Девушки не спеша направляются к своей палатке, после душного дня жара немного спала, можно снять с головы надоевшую, словно приклеенную к ней, бейсболку, а с ног – пыльные, намокшие от пота кроссовки и пройтись по неостывшему до конца, но все же уже не обжигающему песку.
– Все эти лозунги: «Ваш реальный шанс изменить мир! Очевидная помощь людям!» – бред, да и только.
– Разве? – Даже Алина видит очевидную пользу в деятельности Корпуса мира.
– Конечно! Что мы делаем, а? Раздаем воду, резинки и улыбаемся. И зачем, спрашивается, я заканчивала колледж, зачем не спала ночами, учила все эти je suis, tu es, il est[3], зачем ходила на курсы первой помощи? Я хочу реальной работы. Слушай, может, ты меня научишь русскому, а? Потом махнем вместе в твою страну. Там, я слышала, воду раздавать не надо, действуют образовательные программы и...
– И самая необходимая населению Якутии вещь – английский язык.
– Зря ты. Надо думать о том, что дальше. Осталось всего четырнадцать месяцев.
– Всего!
– Да ты не успеешь оглянуться, как...
«Как сдохну, если задержусь здесь еще хотя бы на месяц. Угораздило меня подписать этот злосчастный контракт. Да, я американка, но что с того? Из никому не известной, заурядной москвички превратилась в жительницу Северной Каролины, которую даже не смогу без промедления отыскать на карте США. И в чем теперь мои преимущества? Как превратиться в Жаклин Кеннеди? Где искать молодого сенатора с однозначным будущим президента? Боже! О чем я думаю! Сдались мне все эти сенаторы и президенты. К тому же говорят, будто Джеки действительно любила своего мужа».

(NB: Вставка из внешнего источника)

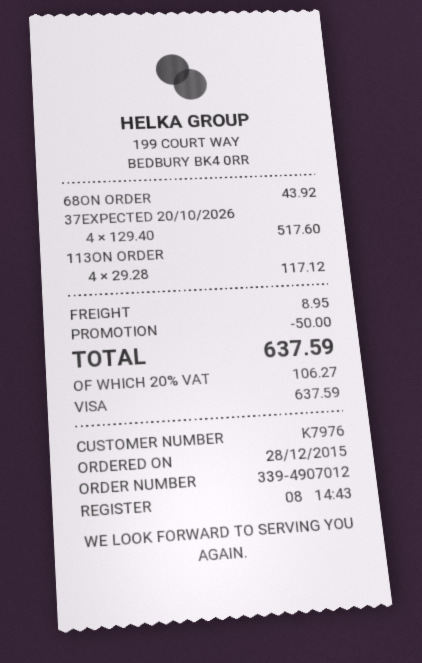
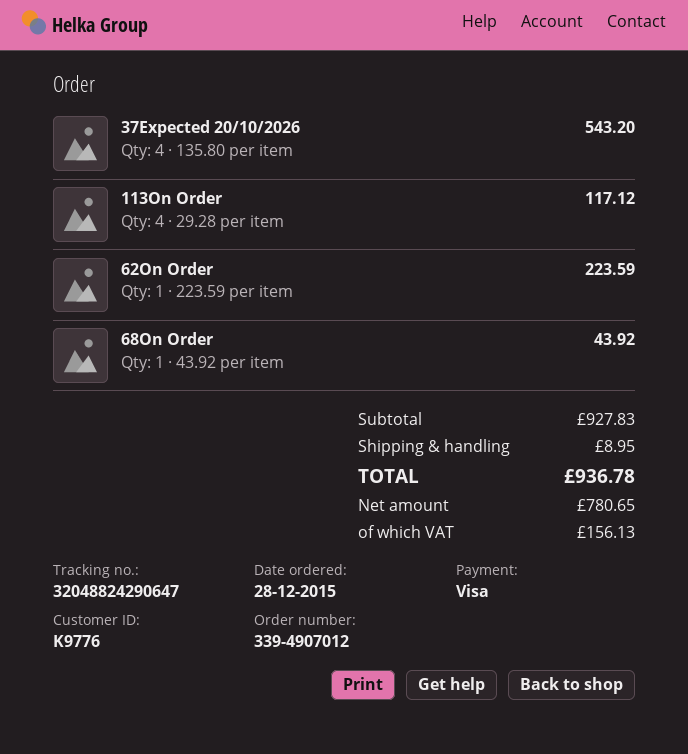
customer number: K7976 -> K9776
37EXPECTED 20/10/2026: 4 x 129.40 = 517.60 -> 4 x 135.80 = 543.20
62On Order: none -> 1 x 223.59 = 223.59
discount: 50.00 -> none
tax: 106.27 -> 156.13
total: 637.59 -> 936.78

– На тебя сегодня большой спрос. – Нэнси неожиданно пихает Алину локтем, возвращая подругу в реальность.
– Что?
– Смотри! Какая-то женщина недалеко от нашей палатки явно ждет кого-то. Я ее не знаю. Ой, да она тебе машет.
Алина замирает. Она деревенеет, или леденеет, или рассыпается на тысячи маленьких осколков. Алина растеряна, опустошена, раздавлена. Она похожа на поезд, в котором кто-то внезапно дернул стоп-кран, и все пассажиры (внутренности, мысли, слова) попадали со своих полок. Алина ошарашена, удивлена, рассержена. Алина не может понять, как и зачем оказалась здесь та, которую меньше всего она хотела бы видеть, слышать и знать. Алина стоит как вкопанная, а нежданная гостья уже подбежала, затормошила, зацеловала, затараторила:
– Не ждала, правда? Я как снег на голову. Ты что, не рада? Расскажи быстренько своей подруге нашу поговорку про татарина. Ладно, можешь не рассказывать. А то всю историю России излагать придется. А я тут жду и жду. Долго же вы, однако, миссионерничаете. Где были? Что видели? Хотя зачем спрашиваю, все равно не запомню. – И она заливисто смеется своим серебристым смехом, встряхивает копной густых, светлых волос, закидывает лебединую шею, которую Алине хочется сжать изо всех сил и держать крепко до тех пор, пока смех не превратится в сдавленные хрипы.
– Что ты здесь делаешь? – К Алине возвращается дар речи.